One nod of her head. She looked older, wearied, and something else my pea brain couldn't work out, but that definitely wasn't the bitch I remembered from three and a bit years ago, nope, not at all.

-z-

Twenty past the hour found me outside room 1018 knocking on the door. When she opened it I'd already started to talk to her about me being a bit late, she's a bit of a freak in not being late to anywhere or anything. But I stopped when my eyes fastened on her and what she was wearing and how she had made herself up. I probably shouldn't have been surprised. "Presentable enough am I Mike?"

"Geeze Diana, of course you are, you're stunning. In hindsight maybe I should go back rethink what I'm wearing."

She woulda scored a 10 outta 10 on any guys erect-o-meter.
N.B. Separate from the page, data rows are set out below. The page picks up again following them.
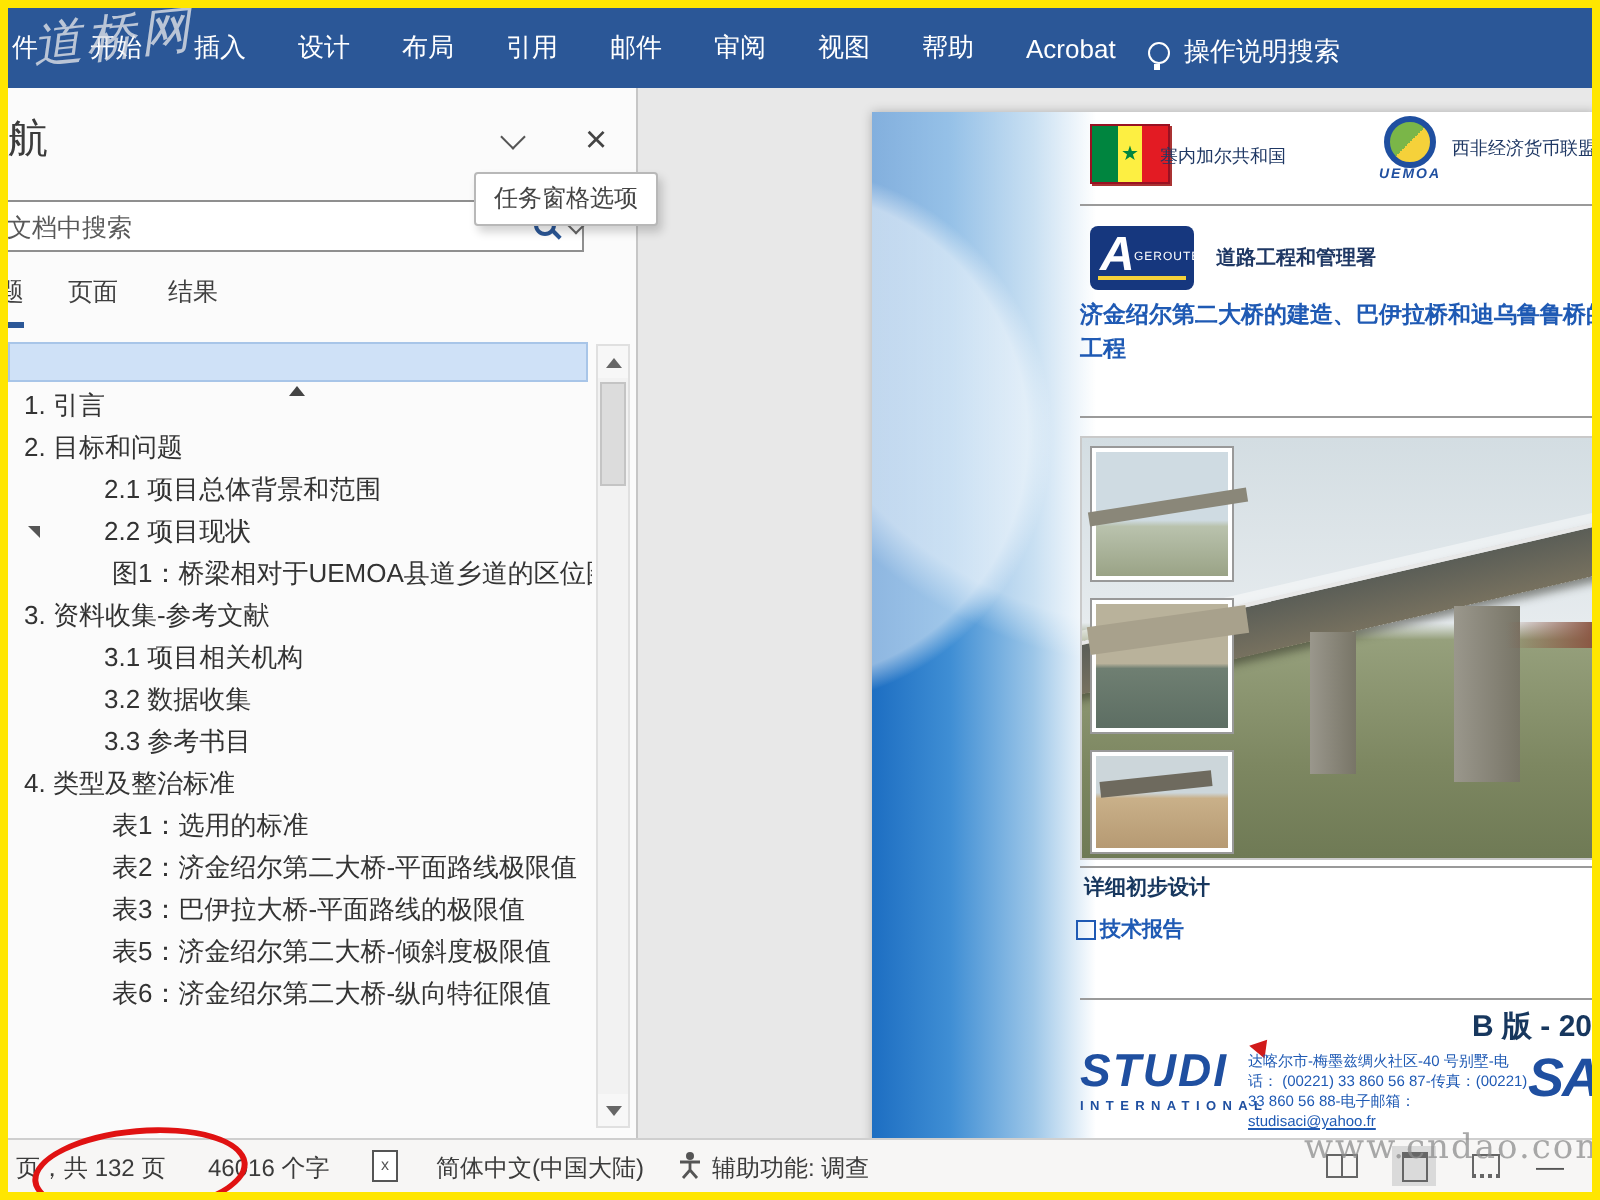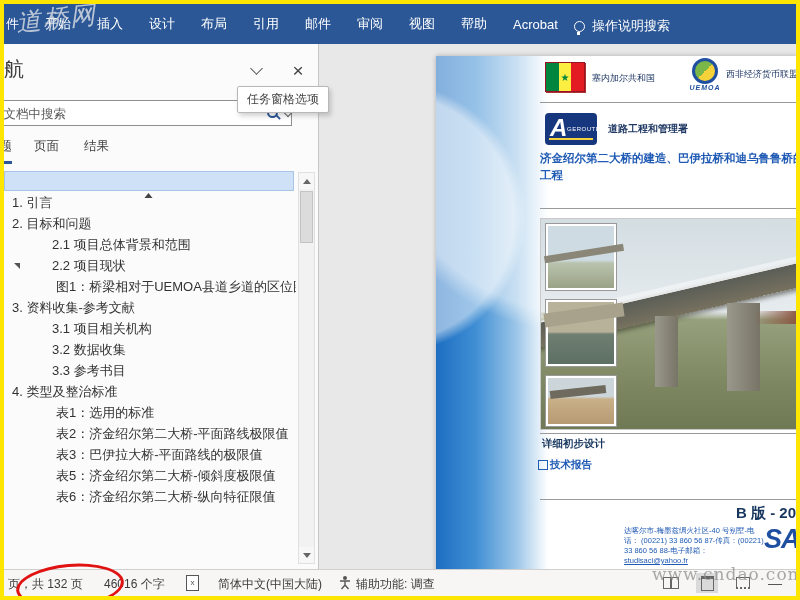--- a/index.html
+++ b/index.html
@@ -195,21 +195,21 @@
 
     <div class="docarea">
       <div class="page">
         <div class="cover-band"></div>
 
         <div class="flag">
             <span class="g"></span>
             <span class="y">★</span>
             <span class="r"></span>
           </div>
-        <div class="small-lbl" style="left:156px;top:16px;">塞内加尔共和国</div>
+        <div class="small-lbl" style="left:144px;top:16px;">塞内加尔共和国</div>
 
         <div class="uemoa">
           <div class="ball"></div>
           <div class="nm">UEMOA</div>
         </div>
         <div class="small-lbl" style="left:290px;top:12px;">西非经济货币联盟</div>
 
         <div class="hline" style="top:46px;"></div>
 
         <div class="ageroute">
@@ -245,20 +245,24 @@
         <div class="hline" style="top:377px;"></div>
         <div class="design-lbl">详细初步设计</div>
         <div class="report-row">
           <span class="cbox"></span>
           <span>技术报告</span>
         </div>
 
         <div class="hline" style="top:443px;"></div>
         <div class="version-lbl">B 版 - 2013</div>
 
+        <div class="studi">
+          <div class="big">STUDI</div>
+          <div class="sub">INTERNATIONAL</div>
+        </div>
         <div class="address">
           <span>达喀尔市-梅墨兹绸火社区-40 号别墅-电话：</span>
           <span>(00221) 33 860 56 87-传真：(00221) 33 860 56</span>
           <span>88-电子邮箱：</span><span class="email">studisaci@yahoo.fr</span>
         </div>
         <div class="partner">SA</div>
       </div>
     </div>
 
     <div class="statusbar">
I should of thought about my next line though I guess.

"Some lucky bastard's gonna snap you up tonight." At least I punctuated it with a laugh, but I saw the look that past over her face, I turned away. Why the fuck I was feeling guilty escapes me. "We should be off, if you're ready Diana?"

We saved speaking anymore until we met Taio and Ai Wu who were just coming through the hotel entrance as we stood at the restaurant door. It was Ai that spotted us both first and she hesitated as she walked, Taio hadn't spotted us and it was only Ai grabbing his coat sleeve that slowed him up. Ai said nothing just nodded in our direction. It took Taio a second to realise who he was looking at, he wasn't looking out for a couple, just me.
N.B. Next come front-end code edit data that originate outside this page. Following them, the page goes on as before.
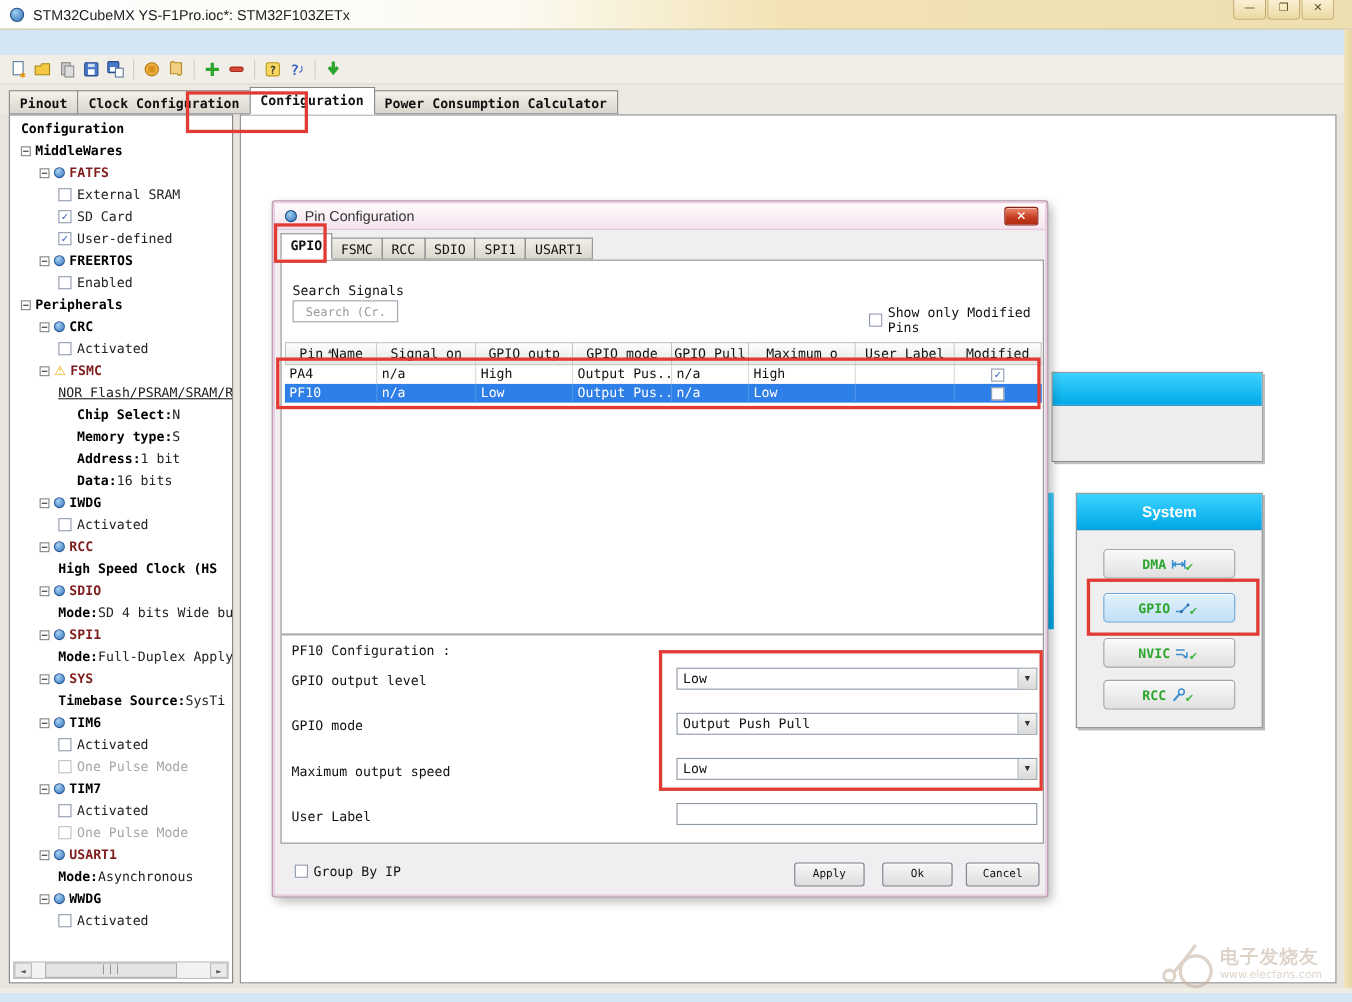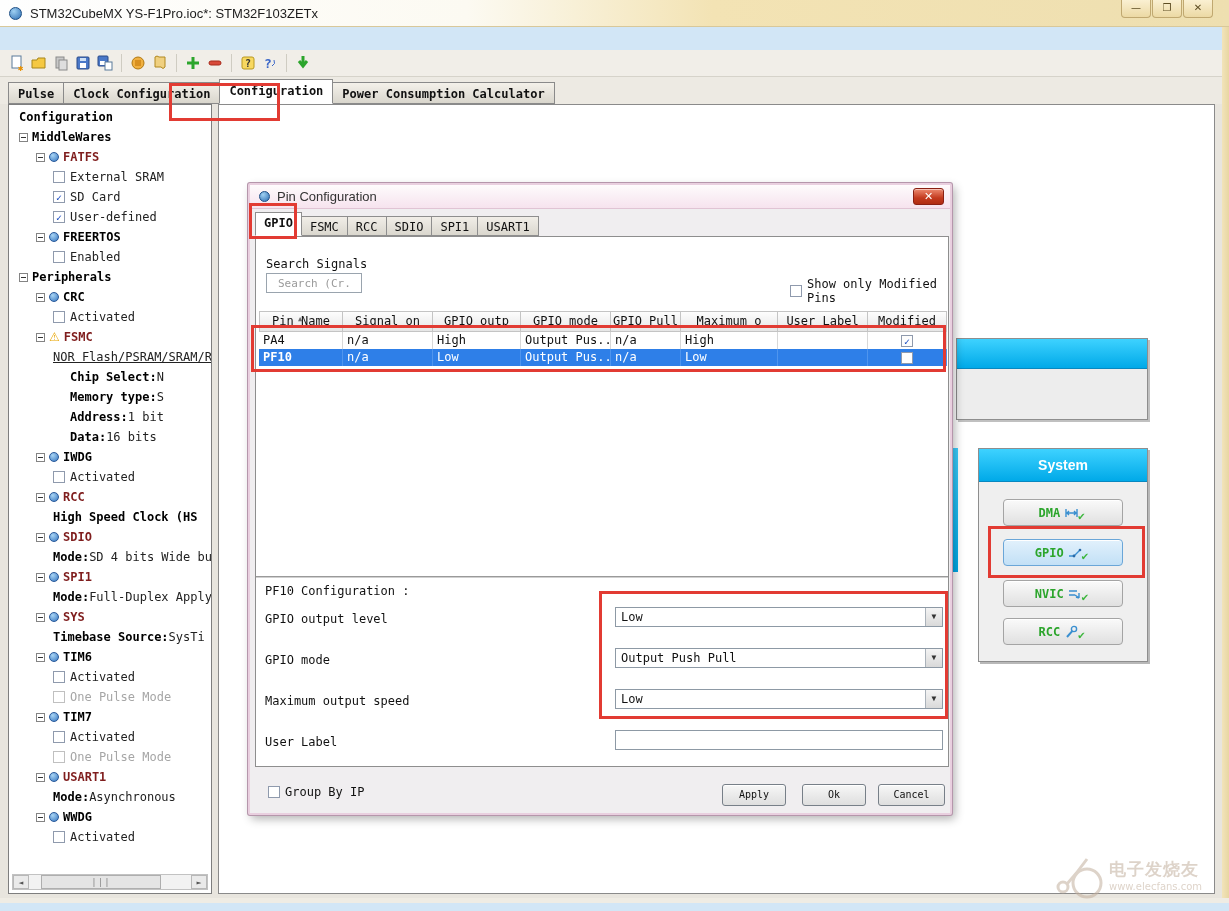--- a/index.html
+++ b/index.html
@@ -253,21 +253,21 @@
       </span>
     <span class="tb-sep"></span>
     <span class="tb-icon">
         <svg width="18" height="18">
           <path d="M9 2 V10 M5 7 L9 12 L13 7" stroke="#2ca52c" stroke-width="3" fill="none"></path>
         </svg>
       </span>
   </div>
 
   <div class="tabbar">
-    <div class="main-tab">Pulse</div>
+    <div class="main-tab">Pinout</div>
     <div class="main-tab">Clock Configuration</div>
     <div class="main-tab active">Configuration</div>
     <div class="main-tab">Power Consumption Calculator</div>
   </div>
 
   <div class="workspace"></div>
 
   <div class="tree-panel">
     <div class="tree-rows" id="tree-rows">
         <div class="tree-row" style="padding-left: 10px;">
@@ -520,21 +520,21 @@
               <div class="td" style="width: 88px;">High</div>
               <div class="td" style="width: 90px;">Output Pus...</div>
               <div class="td" style="width: 70px;">n/a</div>
               <div class="td" style="width: 97px;">High</div>
               <div class="td" style="width: 90px;"></div>
               <div class="td td-check" style="width: 79px;">
                 <span class="row-check">✓</span>
               </div>
             </div>
             <div class="tbl-row selected">
-              <div class="td" style="width: 84px; font-weight: bold;">PF10</div>
+              <div class="td" style="width: 84px;">PF10</div>
               <div class="td" style="width: 90px;">n/a</div>
               <div class="td" style="width: 88px;">Low</div>
               <div class="td" style="width: 90px;">Output Pus...</div>
               <div class="td" style="width: 70px;">n/a</div>
               <div class="td" style="width: 97px;">Low</div>
               <div class="td" style="width: 90px;"></div>
               <div class="td td-check" style="width: 79px;">
                 <span class="row-check"></span>
               </div>
             </div>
Ai and Diana were always great friends and I'd assumed they still were and probably would of remained in contact but when they both hugged in tears - well maybe not.

Dinner became less important as we started to share that part of our lives since last time we'd met, with our divorce being given a wide berth. That didn't matter anyway as other more interesting stuff was available. As Taio and I are apt to do when we get together we talk 'shop' between ourselves leaving Ai and Diana to do the same. Taio's 'shop talk' revolves around the hospital and medical research centre on the mainland in Butterworth, where both he and Ai work, he as a medical registrar and she as a laboratory research associate, or his love of sailing.
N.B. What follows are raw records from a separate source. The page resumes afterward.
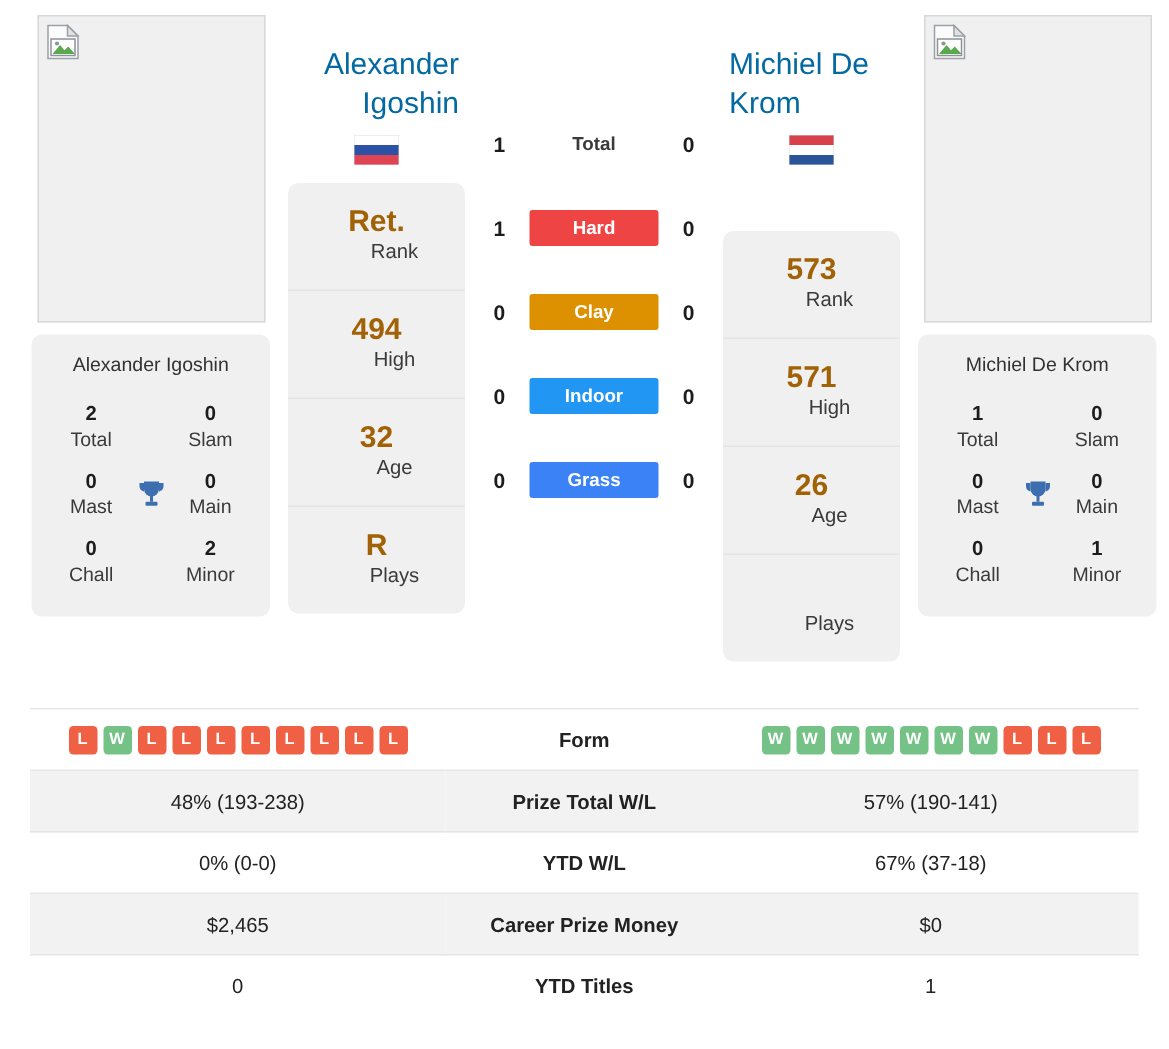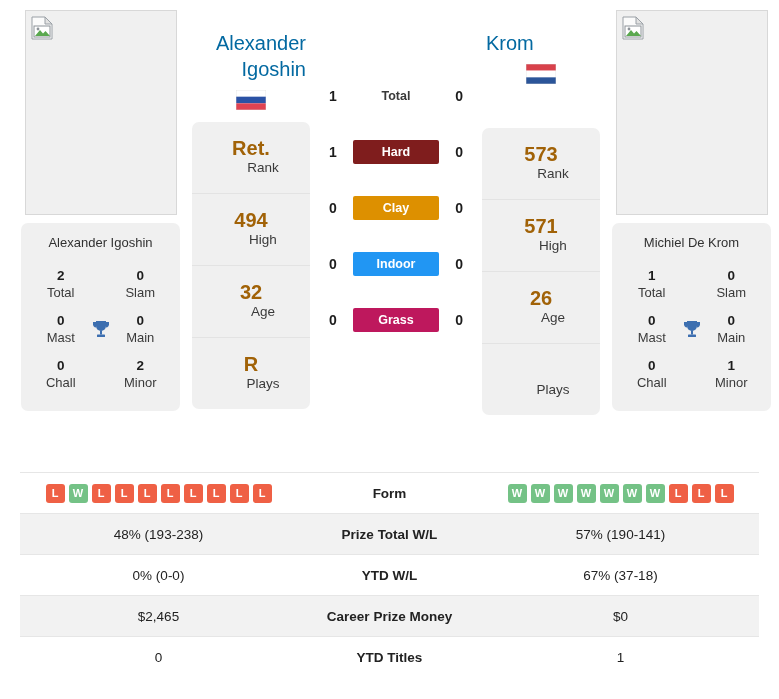--- a/index.html
+++ b/index.html
@@ -320,42 +320,43 @@
     </div>
 
     <div class="center-col">
       <div class="srow">
         <div class="sc left">1</div>
         <div class="badge plain">Total</div>
         <div class="sc right">0</div>
       </div>
       <div class="srow">
         <div class="sc left">1</div>
-        <div class="badge" id="b-hard" style="background: #7f1d1d;">Hard</div>
+        <div class="badge" id="b-hard" style="background: #ef4444;">Hard</div>
         <div class="sc right">0</div>
       </div>
       <div class="srow">
         <div class="sc left">0</div>
         <div class="badge" id="b-clay" style="background: rgb(221, 144, 0);">Clay</div>
         <div class="sc right">0</div>
       </div>
       <div class="srow">
         <div class="sc left">0</div>
         <div class="badge" id="b-indoor" style="background: rgb(33, 150, 243);">Indoor</div>
         <div class="sc right">0</div>
       </div>
       <div class="srow">
         <div class="sc left">0</div>
-        <div class="badge" id="b-grass" style="background: #be185d;">Grass</div>
+        <div class="badge" id="b-grass" style="background: #3b82f6;">Grass</div>
         <div class="sc right">0</div>
       </div>
     </div>
 
     <div class="info-col right">
       <div class="pname">
+        <div>Michiel De</div>
         <div>Krom</div>
       </div>
       <div class="flag-wrap">
         <svg class="flag" viewBox="0 0 30 20">
           <rect x="0" y="0" width="30" height="6.67" fill="#D8414B"></rect>
           <rect x="0" y="6.67" width="30" height="6.67" fill="#ffffff"></rect>
           <rect x="0" y="13.34" width="30" height="6.66" fill="#2B5599"></rect>
           <rect x="0" y="0" width="30" height="20" fill="none" stroke="#d9d9d9" stroke-width="0.6"></rect>
         </svg>
       </div>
I'd occasionally look across at the two women laughing together or maybe talking louder than the norm. Diana would try and catch my eye as she chatted away, I'd remember the look, that smile from a time ago.

Once and for the briefest of moments my emotions kicked in. In some parallel universe if there is such a thing, I hoped that that Mike and Diana were going through the same moment with their good friends, still in the same married relationship they started in, not this fucked up shit situation. But like I said it was only the briefest of moments. All too soon it was nearing ten, and unlike us the Wu's had a good forty minute trip back to the mainland and their home, and normal work day for them tomorrow, ten hour days not eight. That left us alone.

"I think there is what masquerades as a piano bar out that door and to the right, shall we continue this there or are you tired, maybe some other time?" 'Some other time? Really you idiot! -- yeah that's not gonna fly.'

"No Mike the piano bar sounds nice let's go."

-z-

So we got drinks, found a comfortable couch that looked out at the night lights of Georgetown. The State of Penang doesn't sleep even at night. Markets, stalls and shops stay open to all hours, - it is it's own excitement.

I thought that Diana would probably sit close, it didn't worry me one way or another, but when her head sunk onto my shoulder I turned my view away from the lights outside and toward her, lifted her head away put my arm around her shoulders and drew her in. And we stayed like that for some time.

"It occurs to me that you've realised that I don't need an explanation of what went wrong and why?"

"Yes Mike. I do realise that." She had sat up straight. "I can't say I'm happy about it, from my point of view I feel that I need to bare my soul to allow us to move on in one way or another." She paused, I think because she thought I'd interject but she realised I wasn't going to so she boxed right on. Her hand moved to cover mine.

"I know I'm being selfish.. ('Ah there it is -- that was meant to be my line') ..but I thought that telling you everything would be cathartic for you as well as for me. Finding that you'd moved on so completely never crossed my mind. I had hoped that somewhere you would forgive me and especially if you found I was still in love with you, and so, so very sorry for my slip and destruction of our lives together." She picked my hand up and held it.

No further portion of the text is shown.